SmartThings Community

SmartThings down again [30 August 2018]


(Matt) #1

Well it is down yet again.


#2

Yep, me too.


#3

The only way I can turn things on or off is via Alexa.


(ActionTiles.com co-founder Terry @ActionTiles; GitHub: @cosmicpuppy) #4

100% operational… So far. Fake news :stuck_out_tongue_winking_eye:.
(Also not working for me, despite Status).

https://status.smartthings.com


#5

This was a very short outage for me. About 10 minutes or so.


(vlad) #6

Thanks for calling this out - support just notified engineering about potential issues this evening after an agent saw this post. We did some digging and found the likely cause of the issues. If you would like to, dm me your ST username and I can confirm you were one of the users affected by this incident.

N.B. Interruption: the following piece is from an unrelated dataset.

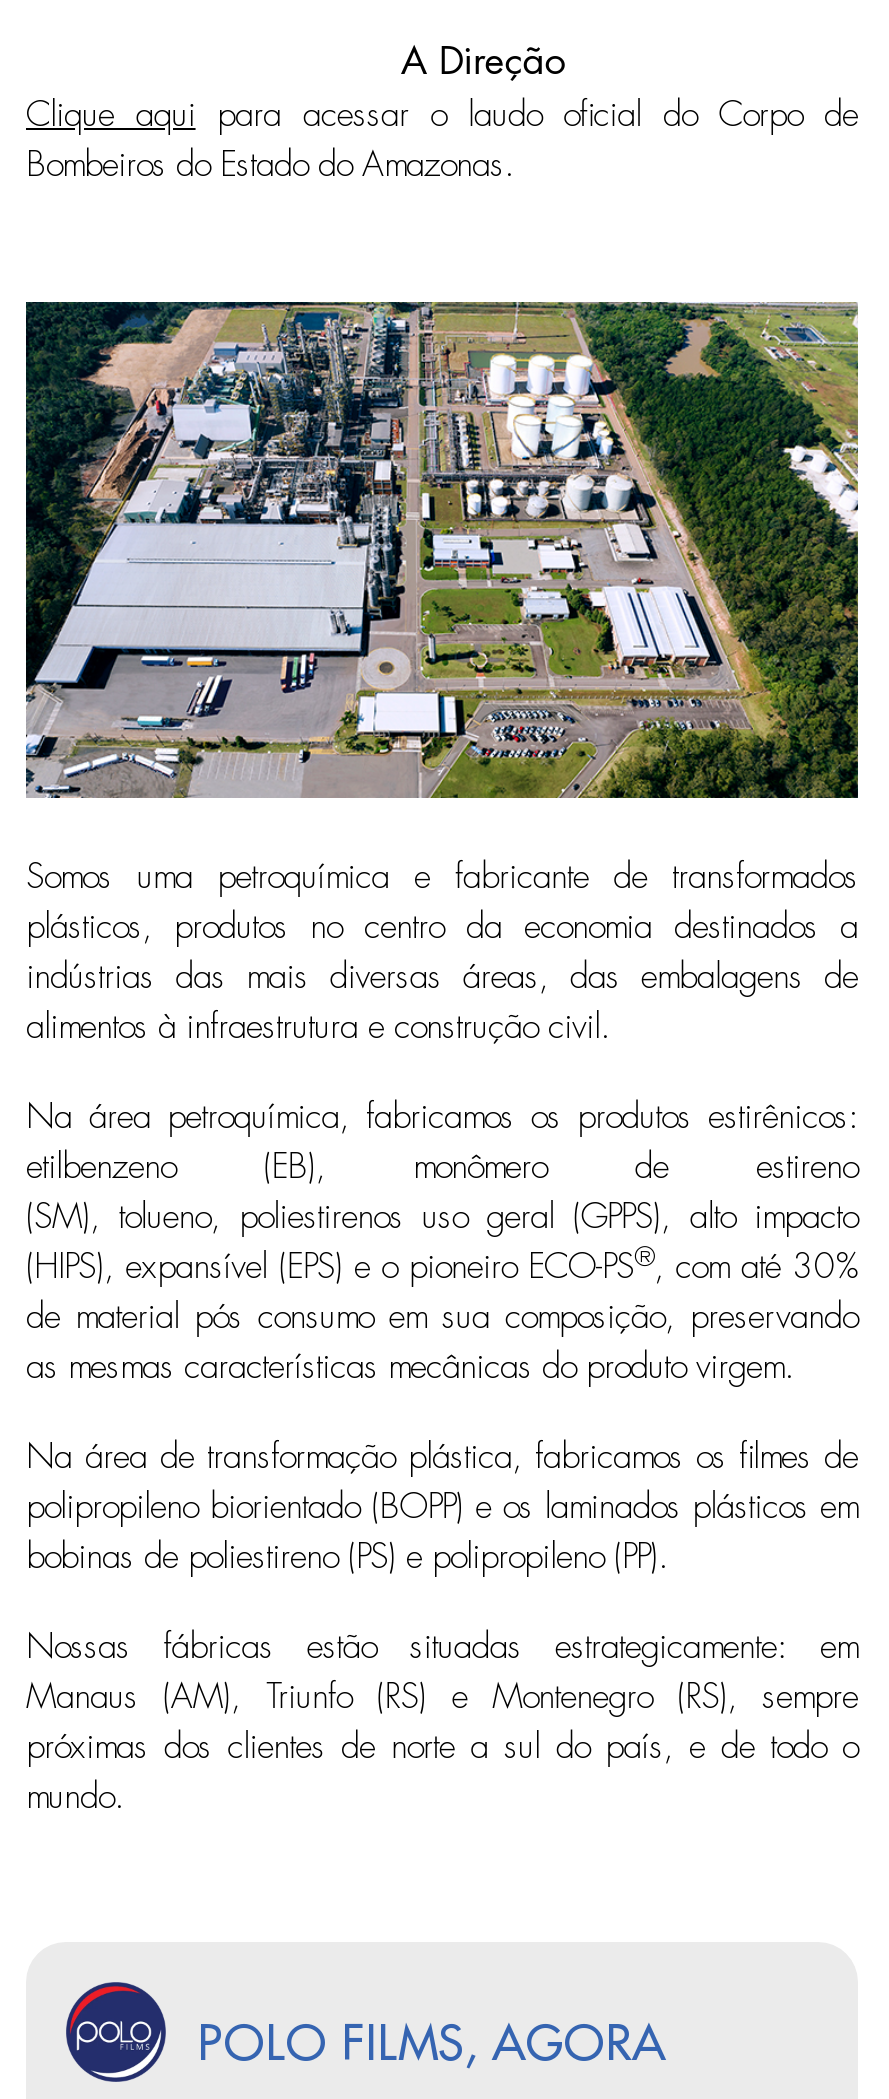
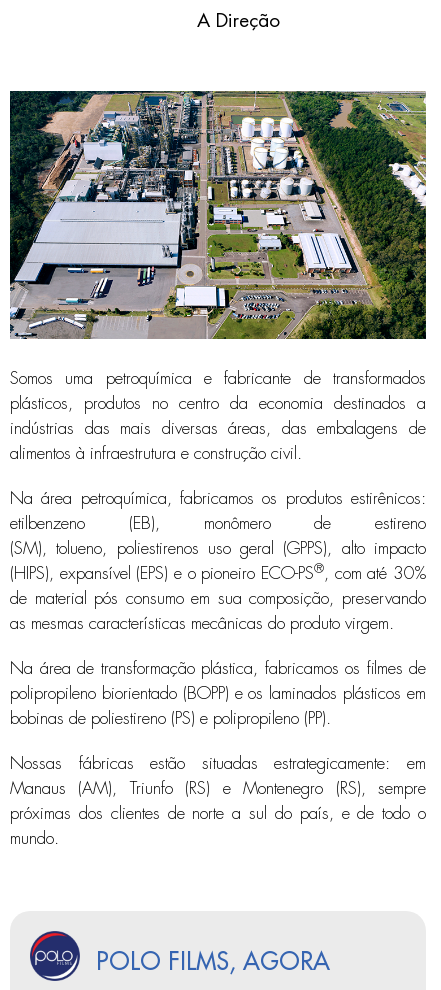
- Clique aqui para acessar o laudo oficial do Corpo de
- Bombeiros do Estado do Amazonas.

At 21:02 (central time) a node in a database cluster used for processing device events failed. This happens from time to time and in normal circumstances shouldn’t have any effect the platform but it seems to have failed in a way that caused the cluster to still route queries to it. This caused DTH executions to fail and since DTHs are the way that SmartApps communicate with your physical devices, it would have been very disruptive if it affected your system.

Timeline was roughly (central time):
20:55: Performance degradation begins
21:02: Node stops responding to health checks
21:05: Subsequent failed health checks triggers node removal from cluster
21:10: Cluster recovered

This occurred only in the na01 shard (https://graph.api.smartthings.com)

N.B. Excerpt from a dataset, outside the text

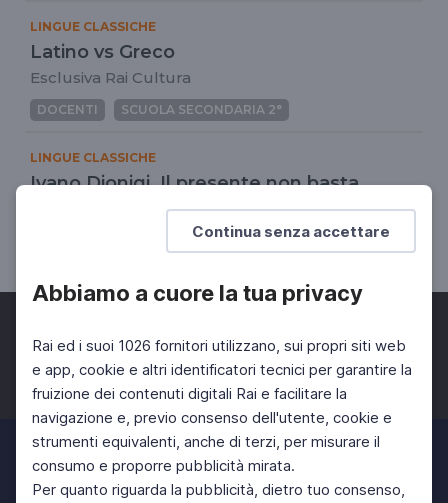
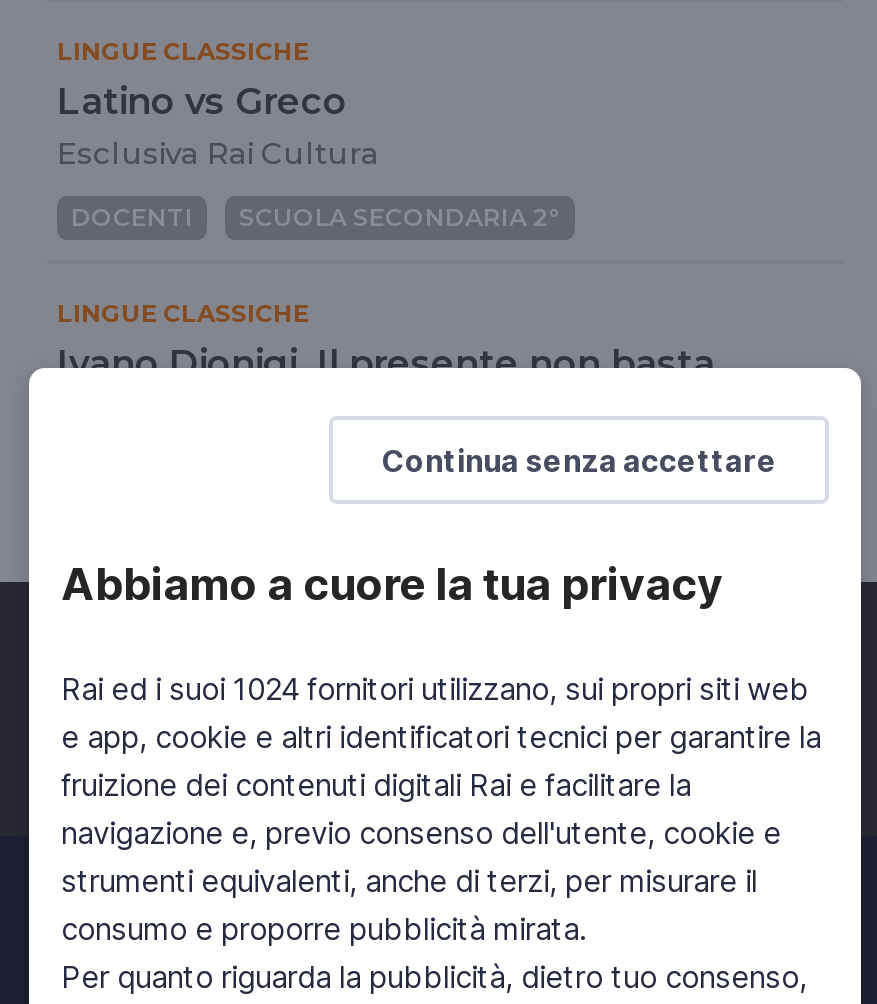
- Rai ed i suoi 1026 fornitori utilizzano, sui propri siti web
+ Rai ed i suoi 1024 fornitori utilizzano, sui propri siti web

There’s definitely room for improvement here in regards to our response - after digging into the metrics there were red flags that should’ve caused our automated alerts to fire differently. Since a node crashing in a cluster is expected over time and shouldn’t cause any issues, it didn’t raise any concerns for the ops team. Next step is to investigate why additional alerts didn’t fire in this case. For example, we have alerts on deviation of the number of events processed per minute, which I’m surprised didn’t fire. Those types of alerts may have triggered a status page update/a more active response from us.

cc @tgauchat @allison


(ActionTiles.com co-founder Terry @ActionTiles; GitHub: @cosmicpuppy) #7

Super appreciate the detailed explanation, @vlad! Thank-you!

I’m on NA01.

Indeed, to me, the outage appeared to be about 15 minutes. I’m on Hub V1, so no local execution. Motion sensor failed to turn on a light. Next an Alexa command failed.

By the time I posted, a couple things were already “working”, but seemed delayed.

All this is consistent with your timeline.